[ES|QL] Add CHUNK function #134320

kderusso · 2025-09-08T18:37:34Z

Adds a new function, CHUNK that takes text from a field and returns chunks based on the requested chunking strategy.

For this PR, we're inputting a size which will correspond to the default number of words in a sentence based chunking strategy. Future planned PRs will include the support for explicit chunking settings or an inference ID on top of these defaults. Future optimizations could also include supporting a max chunk size of LIMIT and optimizations to semantic text fields.

Examples of how to call this function:

FROM wikipedia
 | WHERE MATCH(content, \"churchill\") 
 | EVAL chunks = chunk(content, {"num_chunks": 3, "chunk_size": 20}) 
 | MV_EXPAND chunks
 | KEEP chunks
 | LIMIT 10

FROM wikipedia
 | WHERE MATCH(content, \"churchill\") 
 | EVAL chunks = chunk(content) 
 | MV_EXPAND chunks
 | KEEP chunks
 | LIMIT 10

github-actions · 2025-10-22T17:17:00Z

🔍 Preview links for changed docs

docs/reference/query-languages/esql/kibana/docs/functions/chunk.md

github-actions · 2025-10-22T17:17:01Z

ℹ️ Important: Docs version tagging

👋 Thanks for updating the docs! Just a friendly reminder that our docs are now cumulative. This means all 9.x versions are documented on the same page and published off of the main branch, instead of creating separate pages for each minor version.

We use applies_to tags to mark version-specific features and changes.

Expand for a quick overview

When to use applies_to tags:

✅ At the page level to indicate which products/deployments the content applies to (mandatory)
✅ When features change state (e.g. preview, ga) in a specific version
✅ When availability differs across deployments and environments

What NOT to do:

❌ Don't remove or replace information that applies to an older version
❌ Don't add new information that applies to a specific version without an applies_to tag
❌ Don't forget that applies_to tags can be used at the page, section, and inline level

🤔 Need help?

Check out the cumulative docs guidelines
Reach out in the #docs Slack channel

elasticsearchmachine · 2025-10-22T17:30:04Z

Hi @kderusso, I've created a changelog YAML for you.

elasticsearchmachine · 2025-10-22T17:34:06Z

Pinging @elastic/es-search-relevance (Team:Search Relevance)

carlosdelest

This looks really good! 💯

A couple of minor issues on validation and testing.

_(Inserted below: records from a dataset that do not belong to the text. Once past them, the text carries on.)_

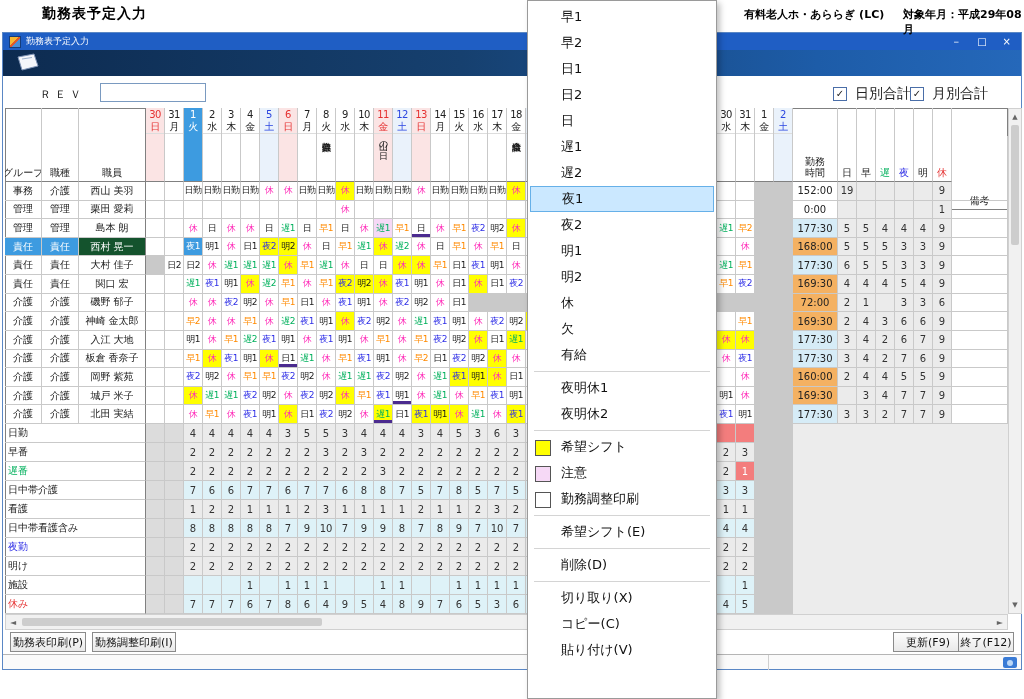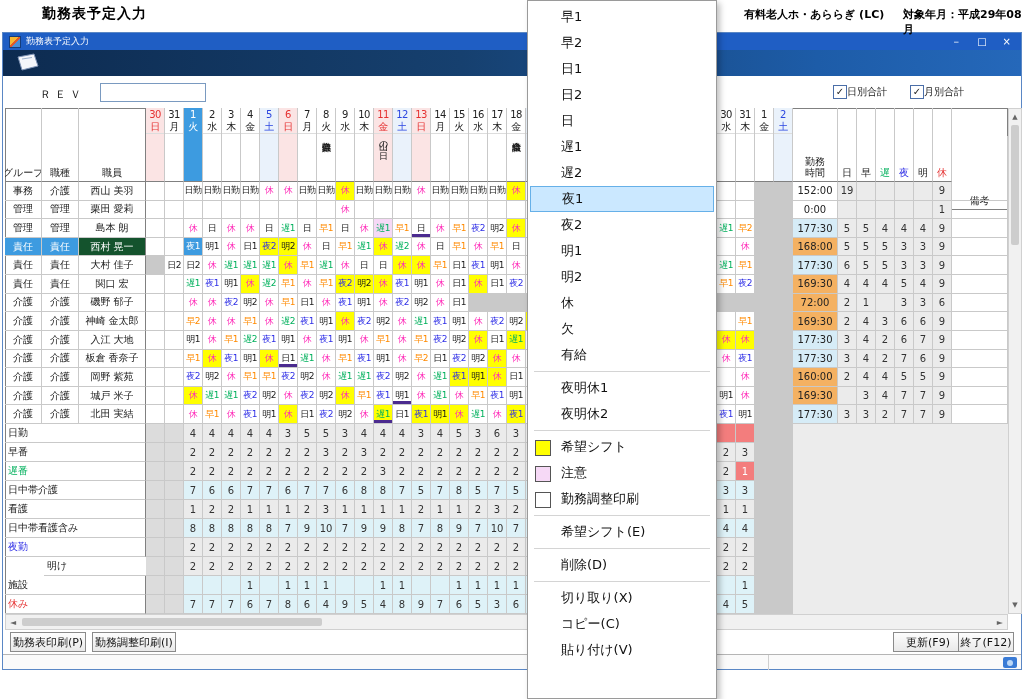"日別合計" .cbwrap { font-size: 10px -> 14px; gap: 0 -> 8px }
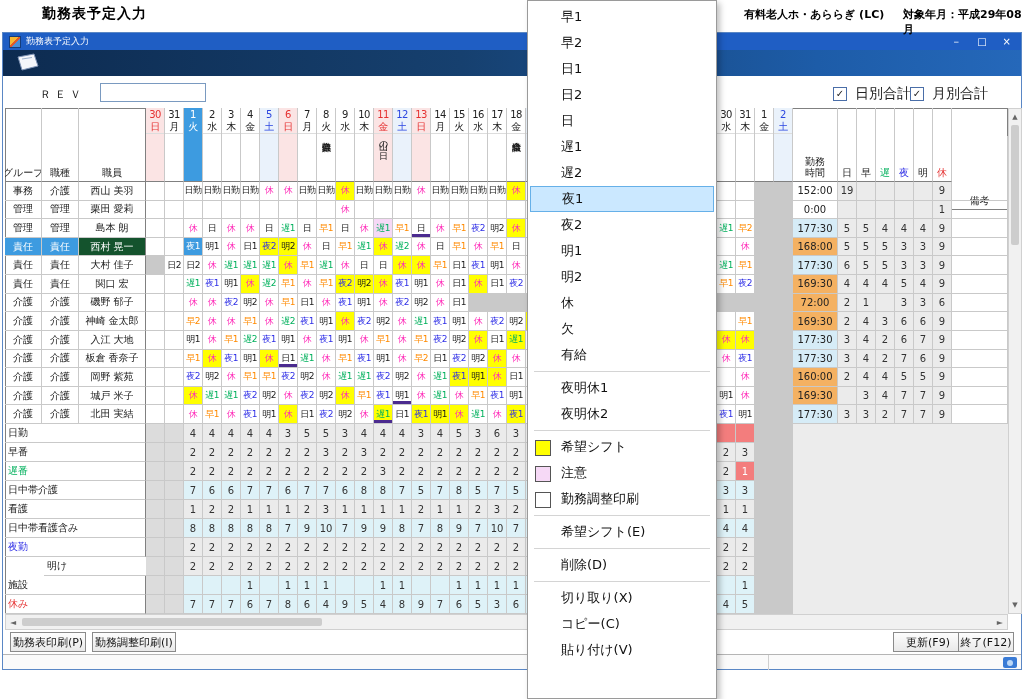"明け" div.cell { margin-left: 39px -> none }
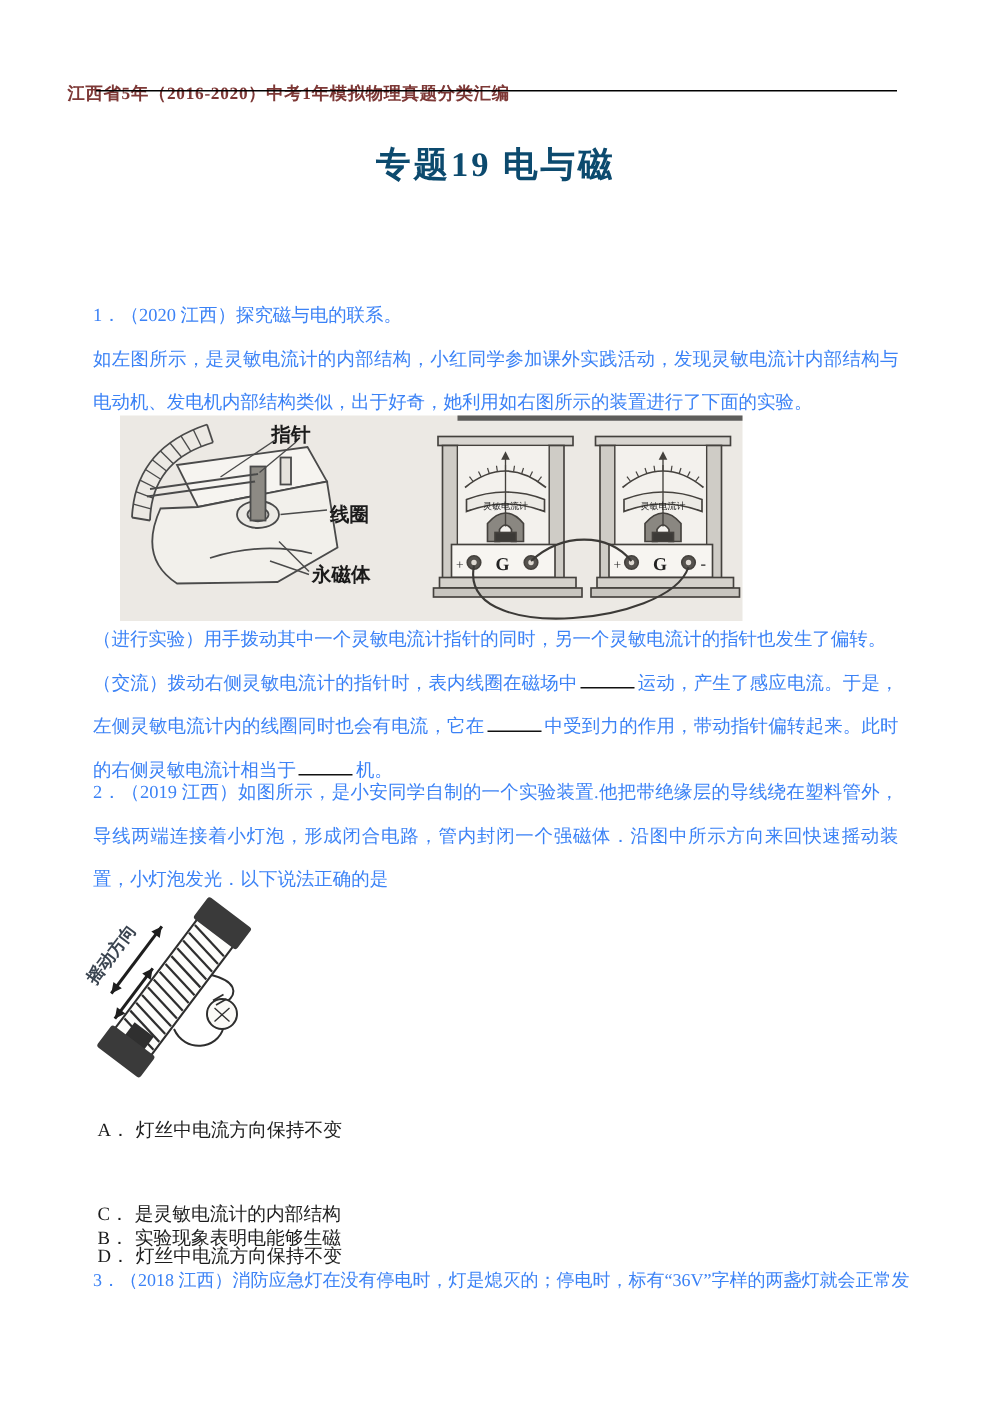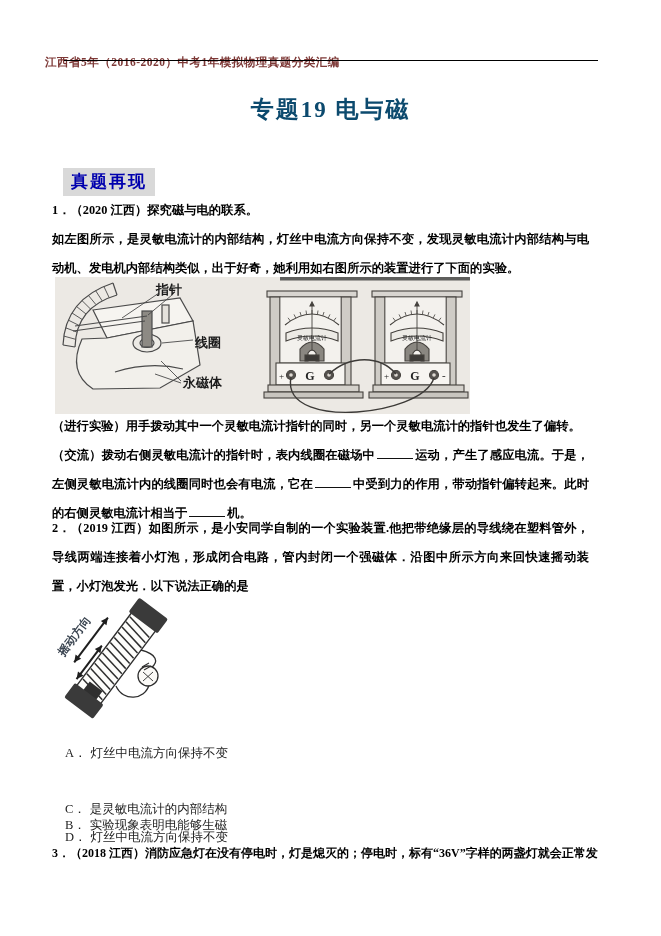"真题再现" div.section-badge { html: <div>真题再现</div> -> none }
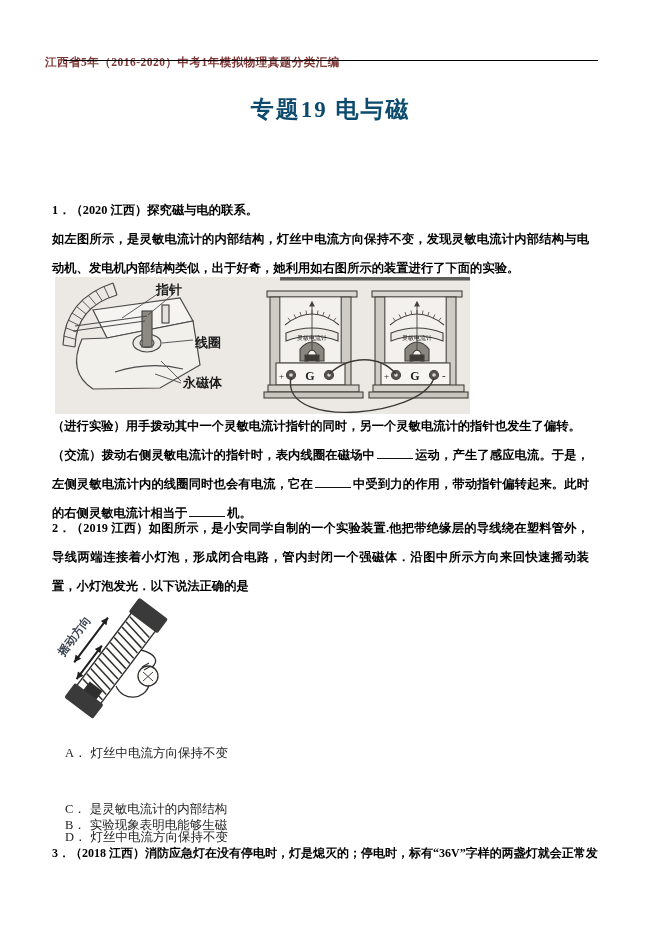"1．（2020 江西）探究磁与电的联系。" .tblock { color: #000000 -> #3b82f6; font-weight: bold -> none; left: 52px -> 62px }
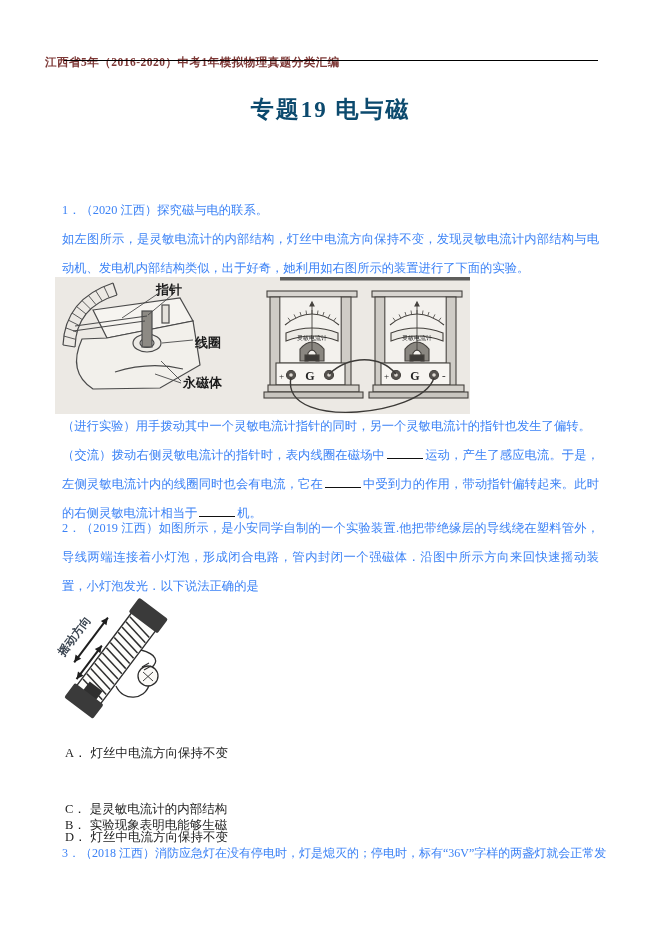"如左图所示，是灵敏电流计的内部结构，灯丝中电流方向保持不变，发现灵敏电流计内部结" div.tblock { text: 灯丝中电流方向保持不变 -> 小红同学参加课外实践活动 }
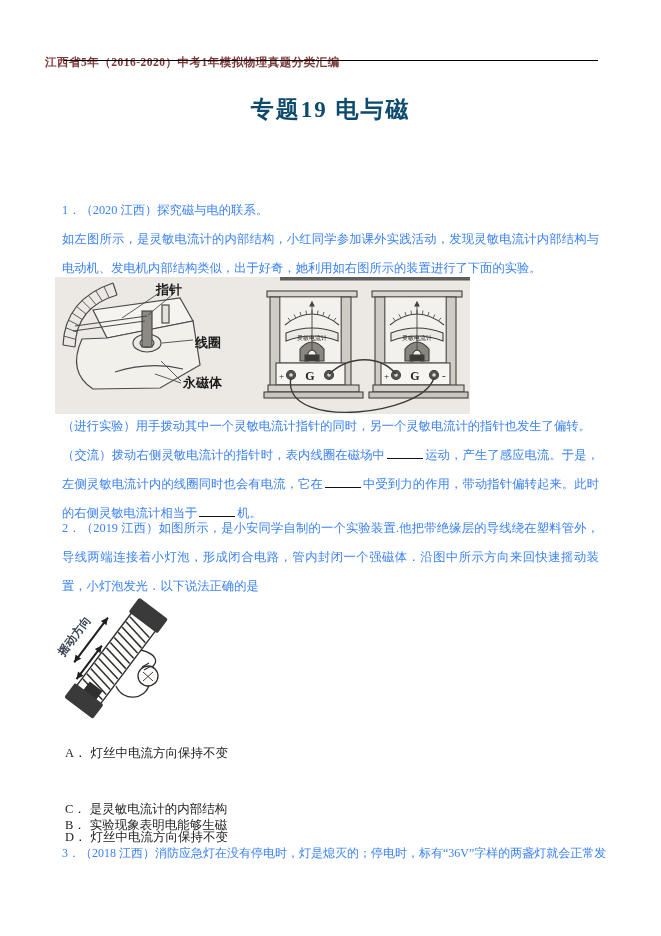"指针" .fig1 { left: 55px -> 80px }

I think it would be worth adding a VerifierTests to ensure we catch nulls on the numeric params. I believe CSV tests are getting all other testing I can think of 👍

...esql/src/main/java/org/elasticsearch/xpack/esql/expression/function/scalar/string/Chunk.java

carlosdelest · 2025-10-23T11:46:44Z

x-pack/plugin/esql/src/test/java/org/elasticsearch/xpack/esql/CsvTests.java

                testCase.requiredCapabilities.contains(EsqlCapabilities.Cap.MULTI_MATCH_FUNCTION.capabilityName())
            );
+            assumeFalse(
+                "CSV tests cannot currently handle CHUNK function",


Why is this needed? Are we using something specific from Lucene on the chunker that will make this not to work?

I can run the CSV tests via the integration spec test, but CsvTest returns null for all chunked input. Perhaps this is due to the fact that we're using the chunker? I haven't been able to debug the actual CSV test implementation.

...esql/src/main/java/org/elasticsearch/xpack/esql/expression/function/scalar/string/Chunk.java

x-pack/plugin/esql/qa/testFixtures/src/main/resources/chunk.csv-spec

carlosdelest

LGTM 👍

Minor comments, I think we can simplify the options handling on evaluation.

...esql/src/main/java/org/elasticsearch/xpack/esql/expression/function/scalar/string/Chunk.java

carlosdelest · 2025-10-29T15:39:28Z

x-pack/plugin/esql/src/test/java/org/elasticsearch/xpack/esql/CsvTests.java

            );
+            assumeFalse(
+                "CSV tests cannot currently handle CHUNK function",
+                testCase.requiredCapabilities.contains(EsqlCapabilities.Cap.CHUNK_FUNCTION.capabilityName())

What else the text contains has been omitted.